• [Assignment] Take the data below and extract the lines from the one with "-42,21 +42,21 @@" to the one with "font-size:11px;font-weight:bold;padding:0 0 0", inclusive, exactly as written.

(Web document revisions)

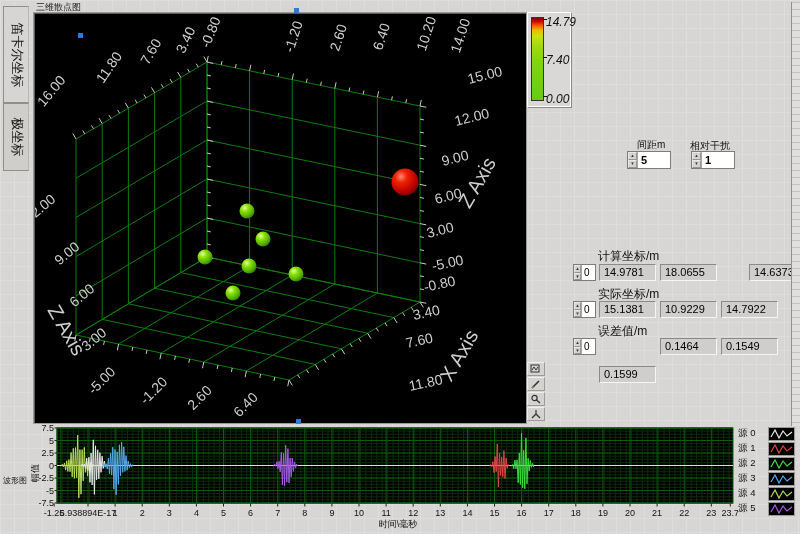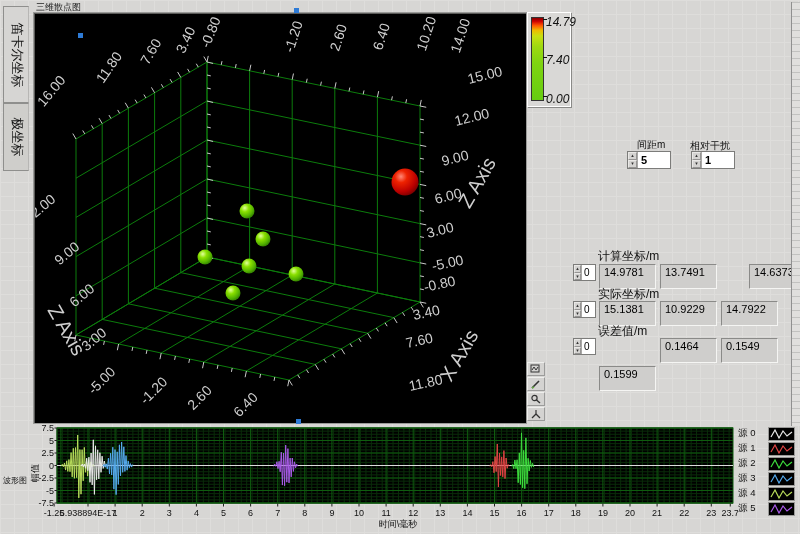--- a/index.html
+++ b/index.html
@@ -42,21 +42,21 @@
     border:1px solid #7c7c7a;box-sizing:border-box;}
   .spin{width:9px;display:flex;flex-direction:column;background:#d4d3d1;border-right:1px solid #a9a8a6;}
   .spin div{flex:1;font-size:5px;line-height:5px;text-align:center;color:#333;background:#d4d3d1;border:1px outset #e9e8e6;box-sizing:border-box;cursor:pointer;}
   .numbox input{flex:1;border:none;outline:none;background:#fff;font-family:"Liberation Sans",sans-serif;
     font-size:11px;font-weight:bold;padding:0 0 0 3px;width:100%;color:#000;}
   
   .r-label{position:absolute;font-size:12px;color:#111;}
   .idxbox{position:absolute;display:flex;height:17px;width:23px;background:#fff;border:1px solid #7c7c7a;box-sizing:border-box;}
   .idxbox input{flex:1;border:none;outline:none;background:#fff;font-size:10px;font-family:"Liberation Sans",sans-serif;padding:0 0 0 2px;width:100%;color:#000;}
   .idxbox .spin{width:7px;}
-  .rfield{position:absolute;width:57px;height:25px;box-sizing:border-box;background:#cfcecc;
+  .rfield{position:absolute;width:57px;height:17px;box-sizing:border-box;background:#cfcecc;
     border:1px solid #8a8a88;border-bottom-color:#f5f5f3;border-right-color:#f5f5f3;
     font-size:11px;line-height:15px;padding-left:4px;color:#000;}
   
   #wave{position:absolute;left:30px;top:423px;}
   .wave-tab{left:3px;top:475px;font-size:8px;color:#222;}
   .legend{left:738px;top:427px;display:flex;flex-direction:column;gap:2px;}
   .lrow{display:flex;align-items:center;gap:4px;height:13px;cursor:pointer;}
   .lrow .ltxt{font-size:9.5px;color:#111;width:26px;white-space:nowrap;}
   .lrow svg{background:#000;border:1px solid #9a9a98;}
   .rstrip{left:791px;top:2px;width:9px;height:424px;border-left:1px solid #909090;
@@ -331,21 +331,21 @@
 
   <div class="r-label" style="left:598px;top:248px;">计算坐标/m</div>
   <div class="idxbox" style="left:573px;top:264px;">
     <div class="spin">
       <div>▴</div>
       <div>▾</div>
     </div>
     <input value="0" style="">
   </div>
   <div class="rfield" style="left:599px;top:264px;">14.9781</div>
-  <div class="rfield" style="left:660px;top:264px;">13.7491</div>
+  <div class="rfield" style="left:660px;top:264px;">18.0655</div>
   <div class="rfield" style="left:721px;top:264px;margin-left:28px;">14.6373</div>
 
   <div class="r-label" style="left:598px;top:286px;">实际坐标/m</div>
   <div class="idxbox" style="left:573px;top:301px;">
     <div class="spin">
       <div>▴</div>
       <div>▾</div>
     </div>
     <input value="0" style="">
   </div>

• [Response to the task]
@@ -42,21 +42,21 @@
     border:1px solid #7c7c7a;box-sizing:border-box;}
   .spin{width:9px;display:flex;flex-direction:column;background:#d4d3d1;border-right:1px solid #a9a8a6;}
   .spin div{flex:1;font-size:5px;line-height:5px;text-align:center;color:#333;background:#d4d3d1;border:1px outset #e9e8e6;box-sizing:border-box;cursor:pointer;}
   .numbox input{flex:1;border:none;outline:none;background:#fff;font-family:"Liberation Sans",sans-serif;
     font-size:11px;font-weight:bold;padding:0 0 0 3px;width:100%;color:#000;}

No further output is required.